Mario Bava's Bay of Blood (aka Twitch of the Death Nerve, aka A Zillion More Titles No Really Look Them Up, 1971) is widely considered to be the grandpappy of the slasher/body-count genre and it doesn't take a huge leap of logic to figure that hey, as such, the film is gonna have a bunch of gore and a bunch of violence and it's probably going to turn off a lot of people. In this regard, Bay of Blood certainly does not disappoint. And let me tell you, friends, that despite all the sights we've seen in the 40-plus years since this film hit, it's still as much of a shocker as it was then.

Some of this is due to the graphic nature of the kills- impalements, decapitations, face-hackings, throat-cuttings, and more are all on full display and, of course, many of these scenes would be aped later in "dead teenager" offerings such as Friday the 13th and its sequel.



More than the gore, though, it's the lingering shots Bava employs that serve to disturb the viewer as we're forced to watch that ol' death nerve a-twitchin'. All in all, the film is a downright nasty piece of work.



It's tough to put together the pieces of this murder mystery until roughly halfway through its running time. Up until then, you may find your patience wearing thin as you try to suss out who is who and who's killing who and who's zoomin' who as characters enter and exit the show with little explanation as to motivation and/or how they relate to one another. But when it all comes together, it comes together fast and Bay of Blood reveals itself to be not only a nasty piece of work, but also a delightfully gleeful black comedy in which terrible people do terrible things all in the name of greed. The familiar "inheritance plot" spirals out of control as people simply must be killed- you know how these things go- and eventually no one is left unscathed.
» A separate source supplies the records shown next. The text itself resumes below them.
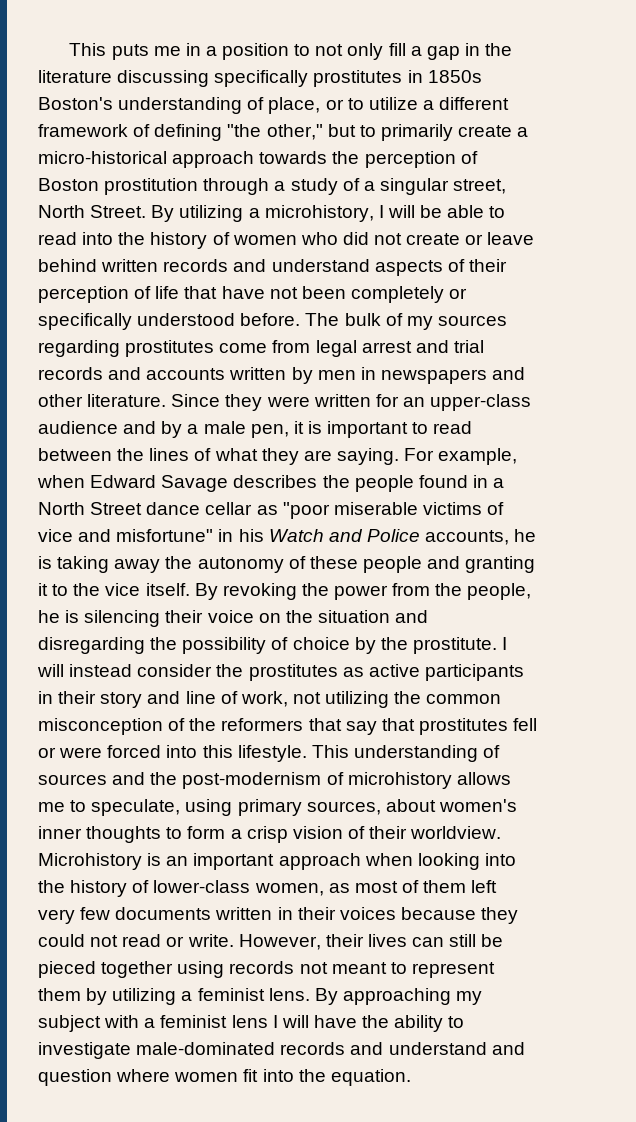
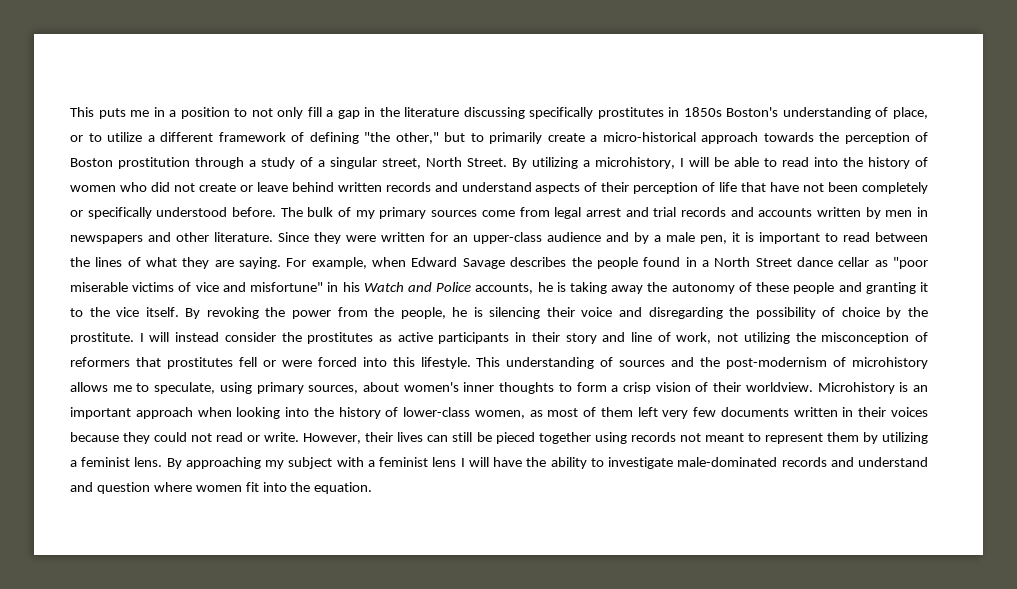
- The bulk of my sources regarding prostitutes come from legal arrest and trial records and accounts written by men in newspapers and other literature.
+ The bulk of my primary sources come from legal arrest and trial records and accounts written by men in newspapers and other literature.
- By revoking the power from the people, he is silencing their voice on the situation and disregarding the possibility of choice by the prostitute.
+ By revoking the power from the people, he is silencing their voice and disregarding the possibility of choice by the prostitute.
- I will instead consider the prostitutes as active participants in their story and line of work, not utilizing the common misconception of the reformers that say that prostitutes fell or were forced into this lifestyle.
+ I will instead consider the prostitutes as active participants in their story and line of work, not utilizing the misconception of reformers that prostitutes fell or were forced into this lifestyle.

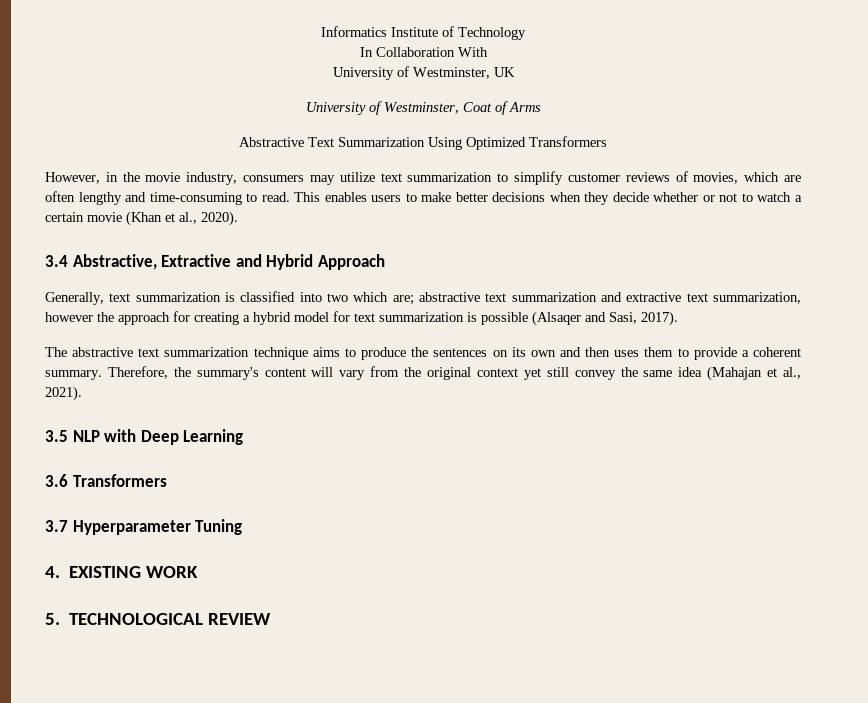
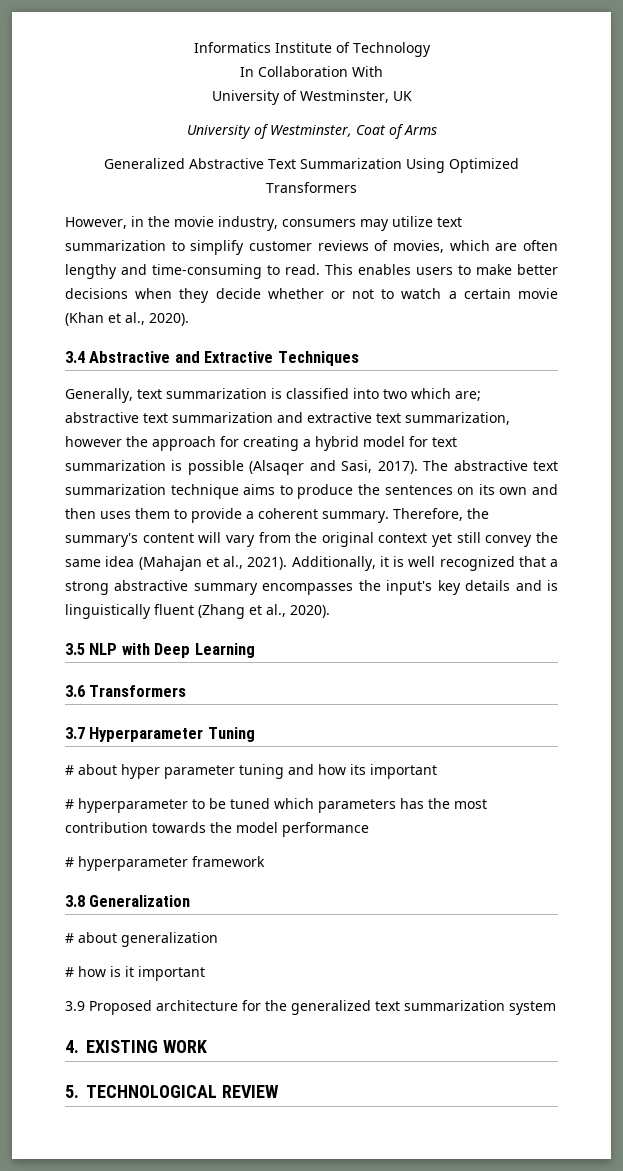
- Abstractive Text Summarization Using Optimized Transformers
+ Generalized Abstractive Text Summarization Using Optimized Transformers
- 3.4 Abstractive, Extractive and Hybrid Approach
+ 3.4 Abstractive and Extractive Techniques
- Generally, text summarization is classified into two which are; abstractive text summarization and extractive text summarization, however the approach for creating a hybrid model for text summarization is possible (Alsaqer and Sasi, 2017).
- The abstractive text summarization technique aims to produce the sentences on its own and then uses them to provide a coherent summary.
+ Generally, text summarization is classified into two which are; abstractive text summarization and extractive text summarization, however the approach for creating a hybrid model for text summarization is possible (Alsaqer and Sasi, 2017). The abstractive text summarization technique aims to produce the sentences on its own and then uses them to provide a coherent summary.
+ Additionally, it is well recognized that a strong abstractive summary encompasses the input's key details and is linguistically fluent (Zhang et al., 2020).
+ # about hyper parameter tuning and how its important
+ # hyperparameter to be tuned which parameters has the most contribution towards the model performance
+ # hyperparameter framework
+ 3.8 Generalization
+ # about generalization
+ # how is it important
+ 3.9 Proposed architecture for the generalized text summarization system

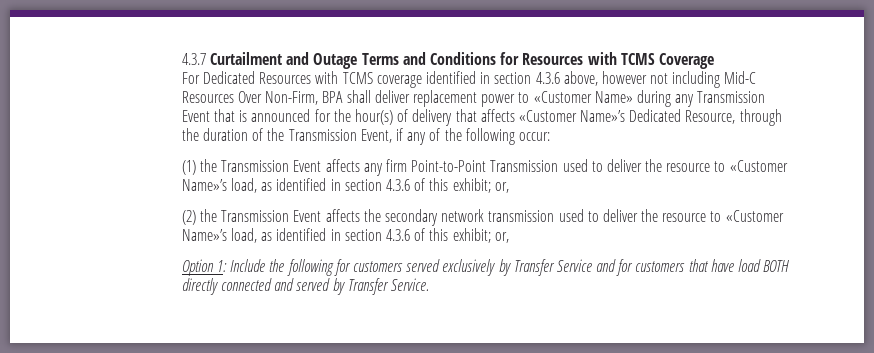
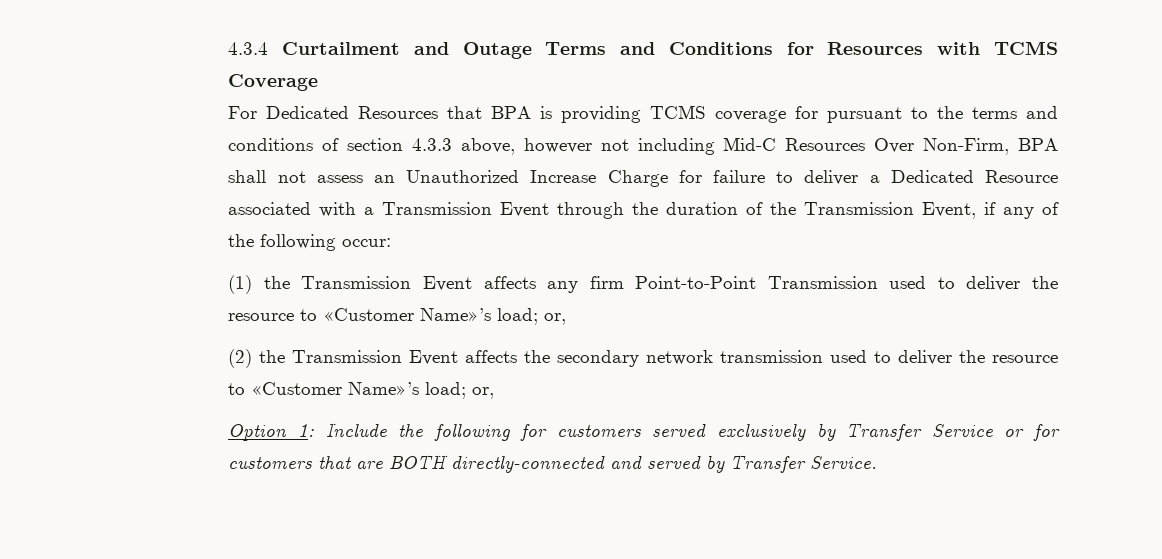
- 4.3.7 Curtailment and Outage Terms and Conditions for Resources with TCMS Coverage
+ 4.3.4 Curtailment and Outage Terms and Conditions for Resources with TCMS Coverage
- For Dedicated Resources with TCMS coverage identified in section 4.3.6 above, however not including Mid-C Resources Over Non-Firm, BPA shall deliver replacement power to «Customer Name» during any Transmission Event that is announced for the hour(s) of delivery that affects «Customer Name»’s Dedicated Resource, through the duration of the Transmission Event, if any of the following occur:
+ For Dedicated Resources that BPA is providing TCMS coverage for pursuant to the terms and conditions of section 4.3.3 above, however not including Mid-C Resources Over Non-Firm, BPA shall not assess an Unauthorized Increase Charge for failure to deliver a Dedicated Resource associated with a Transmission Event through the duration of the Transmission Event, if any of the following occur:
- (1) the Transmission Event affects any firm Point-to-Point Transmission used to deliver the resource to «Customer Name»’s load, as identified in section 4.3.6 of this exhibit; or,
+ (1) the Transmission Event affects any firm Point-to-Point Transmission used to deliver the resource to «Customer Name»’s load; or,
- (2) the Transmission Event affects the secondary network transmission used to deliver the resource to «Customer Name»’s load, as identified in section 4.3.6 of this exhibit; or,
+ (2) the Transmission Event affects the secondary network transmission used to deliver the resource to «Customer Name»’s load; or,
- Option 1: Include the following for customers served exclusively by Transfer Service and for customers that have load BOTH directly connected and served by Transfer Service.
+ Option 1: Include the following for customers served exclusively by Transfer Service or for customers that are BOTH directly-connected and served by Transfer Service.

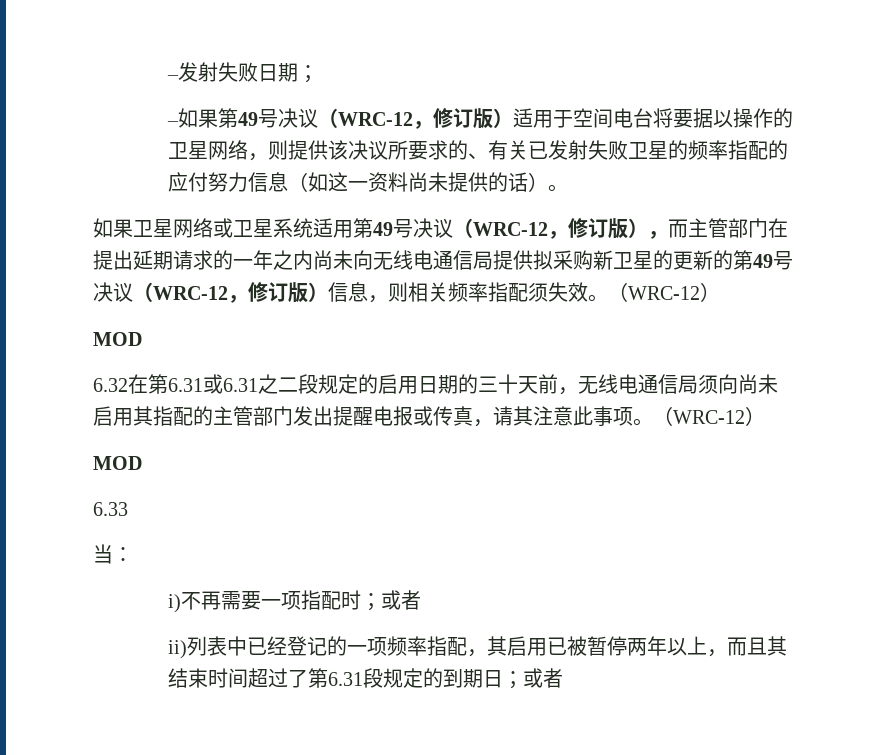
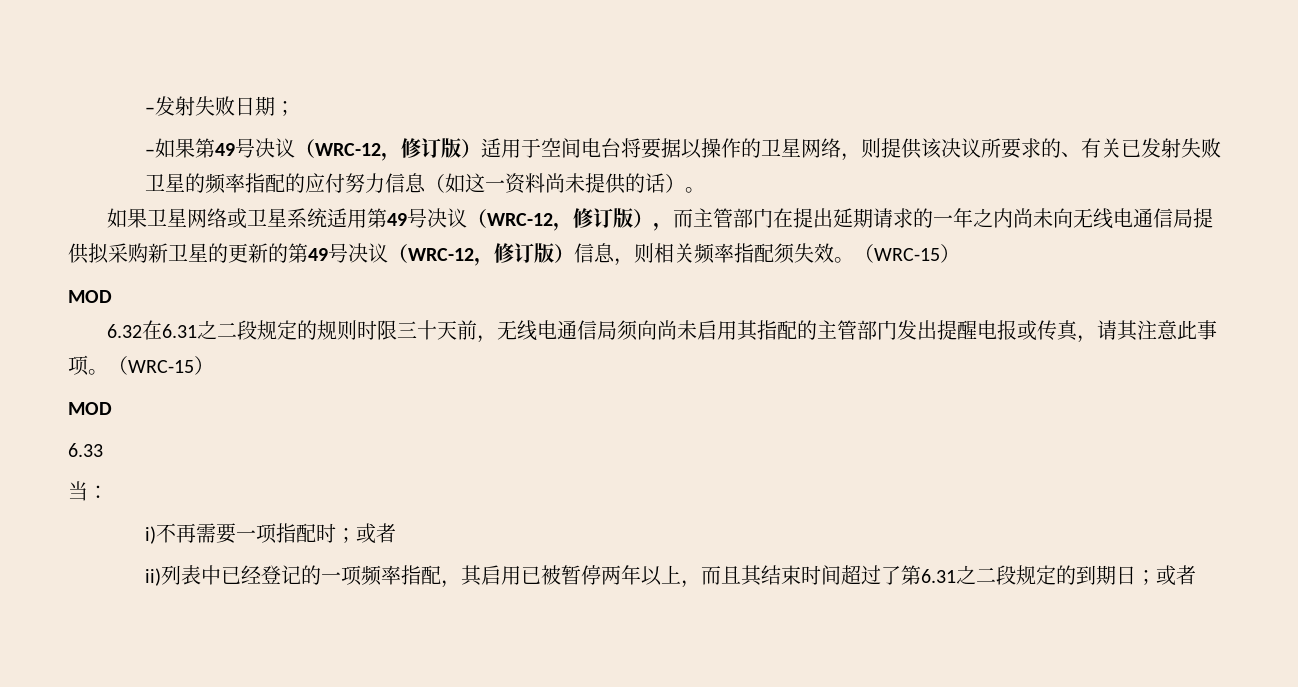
- 如果卫星网络或卫星系统适用第49号决议（WRC-12，修订版），而主管部门在提出延期请求的一年之内尚未向无线电通信局提供拟采购新卫星的更新的第49号决议（WRC-12，修订版）信息，则相关频率指配须失效。（WRC-12）
+ 如果卫星网络或卫星系统适用第49号决议（WRC-12，修订版），而主管部门在提出延期请求的一年之内尚未向无线电通信局提供拟采购新卫星的更新的第49号决议（WRC-12，修订版）信息，则相关频率指配须失效。（WRC-15）
- 6.32在第6.31或6.31之二段规定的启用日期的三十天前，无线电通信局须向尚未启用其指配的主管部门发出提醒电报或传真，请其注意此事项。（WRC-12）
+ 6.32在6.31之二段规定的规则时限三十天前，无线电通信局须向尚未启用其指配的主管部门发出提醒电报或传真，请其注意此事项。（WRC-15）
- ii)列表中已经登记的一项频率指配，其启用已被暂停两年以上，而且其结束时间超过了第6.31段规定的到期日；或者
+ ii)列表中已经登记的一项频率指配，其启用已被暂停两年以上，而且其结束时间超过了第6.31之二段规定的到期日；或者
When her husband questions if all the death is really necessary, cold-hearted snake Renata (Claudine Auger) explains, "Will you stop being such an old maid? You have to rely on instinct in certain situations." In other words, if someone gets between you and the money, it's murderin' time.


Though Bay of Blood may not rank among Bava's best work, it's still far better (and far more stylish) than the majority of the films it would influence later. And if nothing else, it's given me a burning desire to be a wealthy Countess so I, too, can dismiss people by simply saying "I'm late for my nap."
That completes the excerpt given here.